Try it: The required response is the number of lines in the entries that include the word "size", with nothing added.

Data records START

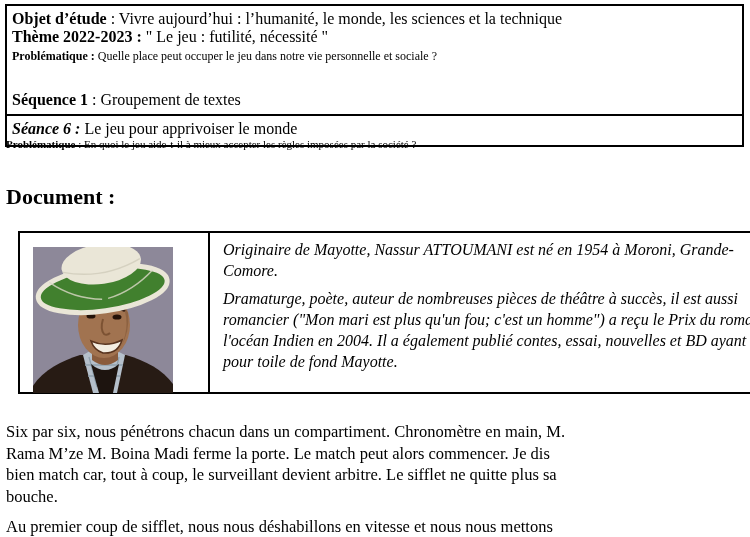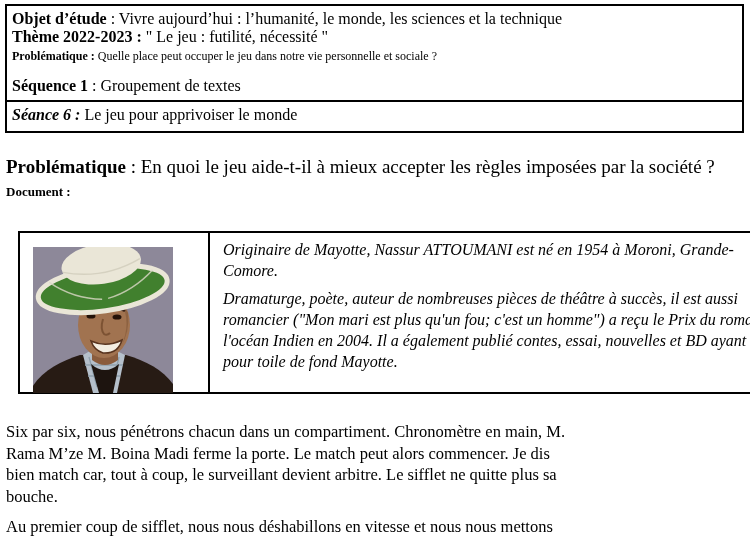--- a/index.html
+++ b/index.html
@@ -15,7 +15,7 @@
   .hb-main{padding:4px 8px 6px 5px;}
   .hb-line{line-height:17.5px;white-space:nowrap;}
   .hb-prob{margin-top:3px;font-size:12px;}
-  .hb-seq{margin-top:11px;}
+  .hb-seq{margin-top:25px;}
   .hb-seance{border-top:2px solid #000;padding:4px 8px 7px 5px;line-height:18px;white-space:nowrap;}
   .b{font-weight:bold;}
   .bi{font-weight:bold;font-style:italic;margin-top:45px;}

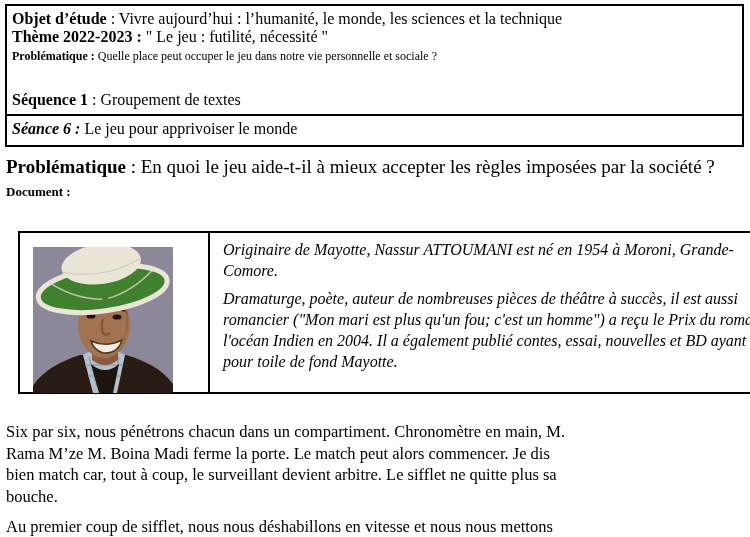--- a/index.html
+++ b/index.html
@@ -20,7 +20,7 @@
   .b{font-weight:bold;}
   .bi{font-weight:bold;font-style:italic;margin-top:45px;}
   
-  .prob-line{position:absolute;left:6px;top:156px;font-size:19px;white-space:nowrap;}
+  .prob-line{position:absolute;left:6px;top:138px;font-size:11px;white-space:nowrap;}
   .doc-label{position:absolute;left:6px;top:184px;font-size:13px;font-weight:bold;}
   
   .author-box{

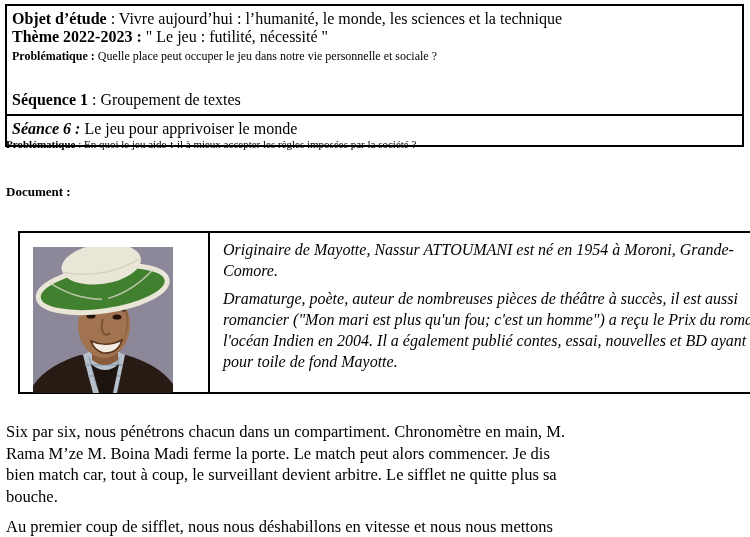--- a/index.html
+++ b/index.html
@@ -21,7 +21,7 @@
   .bi{font-weight:bold;font-style:italic;margin-top:45px;}
   
   .prob-line{position:absolute;left:6px;top:138px;font-size:11px;white-space:nowrap;}
-  .doc-label{position:absolute;left:6px;top:184px;font-size:13px;font-weight:bold;}
+  .doc-label{position:absolute;left:6px;top:184px;font-size:22px;font-weight:bold;}
   
   .author-box{
     position:absolute;left:10px;top:231px;width:736px;height:163px;box-sizing:border-box;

Data records END

Result of this task: 7